Palm Beach County has already given its blessing to the $300 million plan. But final approval is still contingent on the company submitting a viable bird and bat protection plan to the federal government. I think I can help.
Being that the project is within three miles of the Arthur R. Marshall Loxahatchee National Wildlife Refuge, the first step will be to inform all the different species of birds who live and migrate there to avoid flying into the nearby shredded tweet zone.
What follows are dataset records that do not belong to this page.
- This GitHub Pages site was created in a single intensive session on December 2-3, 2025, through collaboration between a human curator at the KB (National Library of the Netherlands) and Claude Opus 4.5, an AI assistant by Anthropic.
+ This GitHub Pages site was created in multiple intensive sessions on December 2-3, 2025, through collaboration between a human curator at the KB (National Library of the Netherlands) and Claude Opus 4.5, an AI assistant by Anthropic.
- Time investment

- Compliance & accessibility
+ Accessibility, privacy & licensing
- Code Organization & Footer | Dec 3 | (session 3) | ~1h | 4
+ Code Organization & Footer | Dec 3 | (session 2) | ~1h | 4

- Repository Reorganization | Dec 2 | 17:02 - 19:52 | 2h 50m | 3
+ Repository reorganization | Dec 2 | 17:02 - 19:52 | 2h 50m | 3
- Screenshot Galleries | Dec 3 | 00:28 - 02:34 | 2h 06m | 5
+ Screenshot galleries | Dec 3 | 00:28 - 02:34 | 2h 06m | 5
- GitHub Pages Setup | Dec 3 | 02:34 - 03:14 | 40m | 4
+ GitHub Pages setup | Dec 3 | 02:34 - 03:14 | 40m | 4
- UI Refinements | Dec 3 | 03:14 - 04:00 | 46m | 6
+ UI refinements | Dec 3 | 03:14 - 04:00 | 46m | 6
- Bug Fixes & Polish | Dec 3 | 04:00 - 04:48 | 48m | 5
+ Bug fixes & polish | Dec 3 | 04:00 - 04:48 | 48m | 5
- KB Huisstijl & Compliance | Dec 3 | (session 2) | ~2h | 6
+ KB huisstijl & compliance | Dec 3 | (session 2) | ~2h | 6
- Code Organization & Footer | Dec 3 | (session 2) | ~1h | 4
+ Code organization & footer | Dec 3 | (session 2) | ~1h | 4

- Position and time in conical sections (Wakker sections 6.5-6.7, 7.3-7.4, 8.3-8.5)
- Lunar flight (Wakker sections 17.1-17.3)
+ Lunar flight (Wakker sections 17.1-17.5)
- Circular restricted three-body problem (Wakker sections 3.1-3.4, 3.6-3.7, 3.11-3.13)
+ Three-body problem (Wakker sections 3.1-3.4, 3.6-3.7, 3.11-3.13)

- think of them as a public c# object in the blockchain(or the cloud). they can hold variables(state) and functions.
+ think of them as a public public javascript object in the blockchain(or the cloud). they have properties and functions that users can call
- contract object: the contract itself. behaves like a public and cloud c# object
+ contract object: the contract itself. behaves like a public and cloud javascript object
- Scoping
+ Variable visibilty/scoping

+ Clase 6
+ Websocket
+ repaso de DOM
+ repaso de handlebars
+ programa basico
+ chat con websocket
So let this serve as notice to all the fulvous whistling ducks, green winged teals, northern shovelers, gadwalls, red-breasted mergansers, American wigeons, white-cheeked pintails, great blue herons, green-back herons, black-crowned night herons, snowy egrets, least bitterns, roseate spoonbills, scarlet ibises, pied-billed grebes, common loons, greater scaups, tundra swans, ospreys, American kestrels, buffleheads, snail kites, red-tailed hawks, peregrine falcons, northern harriers, crested caracaras, northern bobwhites, sandhill cranes, purple gallinules, American coots, Virginia rails, limpkins, black-bellied plovers, semipalmated sandpipers, marbled godwits, willets, white-rumpled sandpipers, short-billed dowitchers, black-necked stilts, black skimmers, Bonaparte’s gulls, Forster’s terns, white-winged doves, yellow-billed cuckoos, short-eared owls, great horned owls, burrowing owls, whip-poor-wills, common nighthawks, chimney swifts, ruby-throated hummingbirds, belted kingfishers, red-bellied woodpeckers, yellow-bellied sapsuckers, northern flickers, eastern wood pewees, fork-tailed flycatchers, Eastern phoebes, couch’s kingbirds, purple martins, cliff swallows, bank swallows, barn swallows, house wrens, sedge wrens, marsh wrens, gray catbirds, brown thrashers, double-crested cormorants, anhingas, magnificent frigatebirds, lesser yellowlegs, and bald eagles.
And to all the other dozens of species that fly in and out of the Loxahatchee National Wildlife Refuge every year:
Don’t fly west. If you do, it’s Cuisinart city. You’ve been warned.
The easiest way to provide electricity to 60,000 homes in the Sunshine State would be for those homes to have solar panels that would be neither an eyesore, nor a threat to your safety as a bird.
But we’re going for wind in a state that isn’t even particularly windy.
And for you, that really blows.
Frank Cerabino writes for the Palm Beach Post.